ABOUT THIS EXERCISE> Of the lines in the material below, print only those from the one containing "(156, 405) none" to the one containing "[158,107,458,118] [65,126,110,137] [47,145,226,157]", ends included, exactly as written and without pictures.

RECORD EXCERPTS>
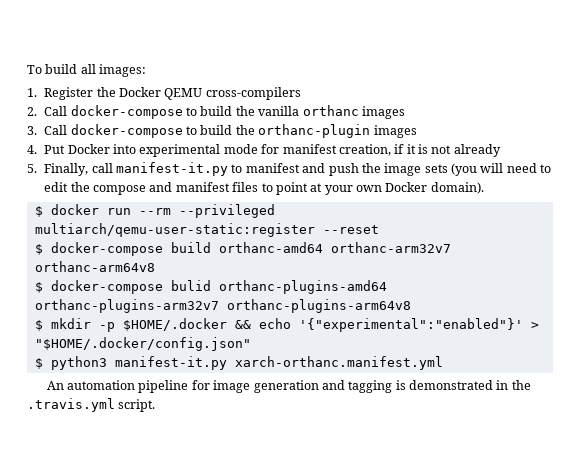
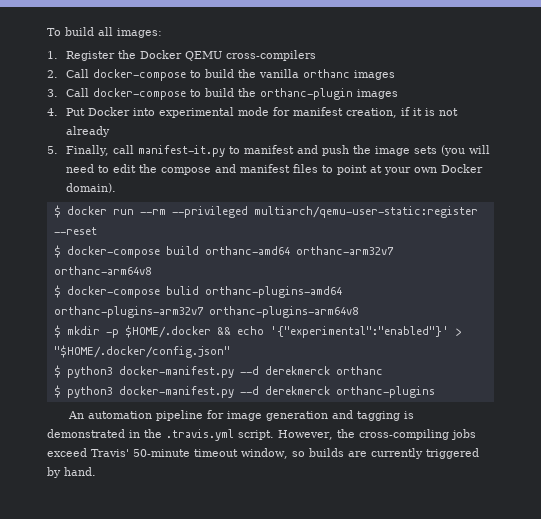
[114,356,443,370] manifest-it.py xarch-orthanc.manifest.yml -> [118,366,383,378] [53,385,435,398] docker-manifest.py --d derekmerck orthanc // $ python3 docker-manifest.py --d derekmerck orthanc-plugins
(156, 405) none -> [278,429,476,440] [47,448,479,459] [47,467,96,478] However, the cross-compiling jobs exceed Travis' 50-minute timeout window, so builds are currently triggered by hand.

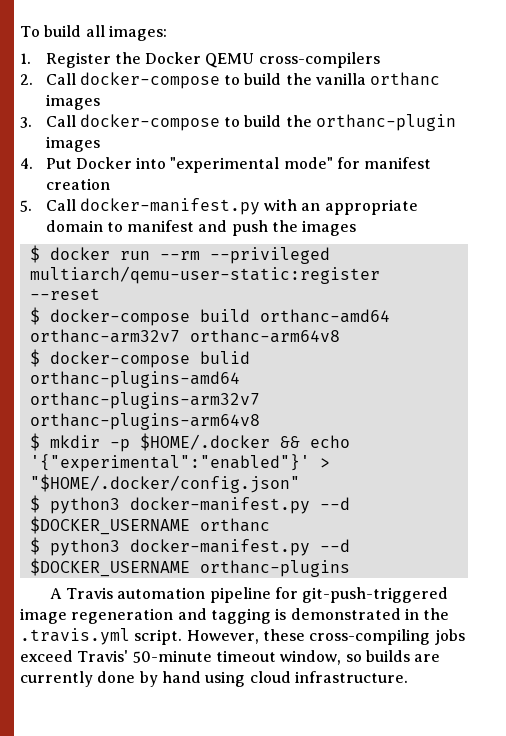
[158,107,458,118] [65,126,110,137] [47,145,226,157] experimental mode for manifest creation, if it is not already // 5. Finally, call manifest-it.py -> [170,157,432,173] [45,178,110,190] [20,198,418,215] [45,220,103,232] "experimental mode" for manifest creation // 5. Call docker-manifest.py with an appropriate domain
[375,145,491,156] [65,164,483,175] [65,183,116,193] image sets (you will need to edit the compose and manifest files to point at your own Docker domain). -> [302,220,357,236] images
[264,366,330,375] derekmerck -> [29,516,190,535] $DOCKER_USERNAME
[264,386,330,395] derekmerck -> [29,558,190,577] $DOCKER_USERNAME
[67,411,84,419] An -> [49,587,113,599] A Travis
[226,411,328,421] image generation -> [302,587,449,603] [20,608,174,624] git-push-triggered image regeneration
[336,429,355,438] the -> [262,629,305,641] these
[425,448,479,459] [47,467,96,478] triggered by hand. -> [97,671,408,687] done by hand using cloud infrastructure.

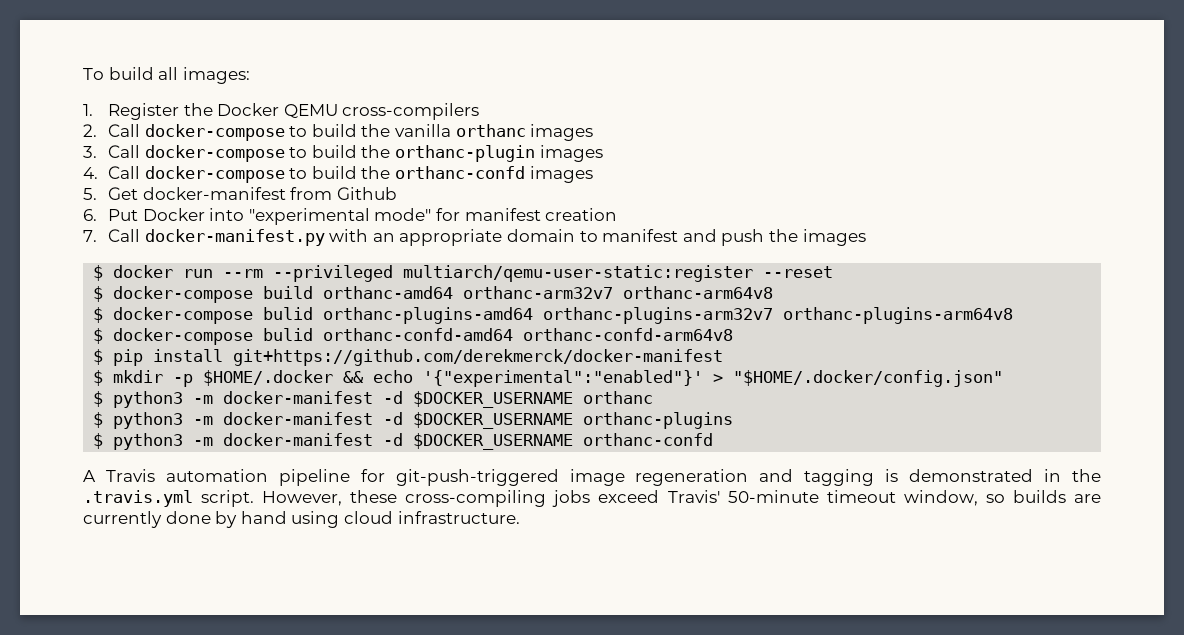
(33, 163) none -> [108,166,593,183] [83,187,397,200] [83,209,97,221] Call docker-compose to build the orthanc-confd images // 5. Get docker-manifest from Github // 6.
[20,200,32,212] 5. -> [83,230,97,242] 7.
(260, 421) none -> [93,328,734,345] [93,349,724,366] // $ docker-compose bulid orthanc-confd-amd64 orthanc-confd-arm64v8 // $ pip install git+https://github.com/derekmerck/docker-manifest
[129,497,350,514] docker-manifest.py --d -> [193,391,404,404] -m docker-manifest -d
[129,539,350,556] docker-manifest.py --d -> [193,412,404,425] -m docker-manifest -d
(350, 568) none -> [93,433,714,450] // $ python3 -m docker-manifest -d $DOCKER_USERNAME orthanc-confd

WRITTEN ANSWER>
(156, 405) none -> [278,429,476,440] [47,448,479,459] [47,467,96,478] However, the cross-compiling jobs exceed Travis' 50-minute timeout window, so builds are currently triggered by hand.

[158,107,458,118] [65,126,110,137] [47,145,226,157] experimental mode for manifest creation, if it is not already // 5. Finally, call manifest-it.py -> [170,157,432,173] [45,178,110,190] [20,198,418,215] [45,220,103,232] "experimental mode" for manifest creation // 5. Call docker-manifest.py with an appropriate domain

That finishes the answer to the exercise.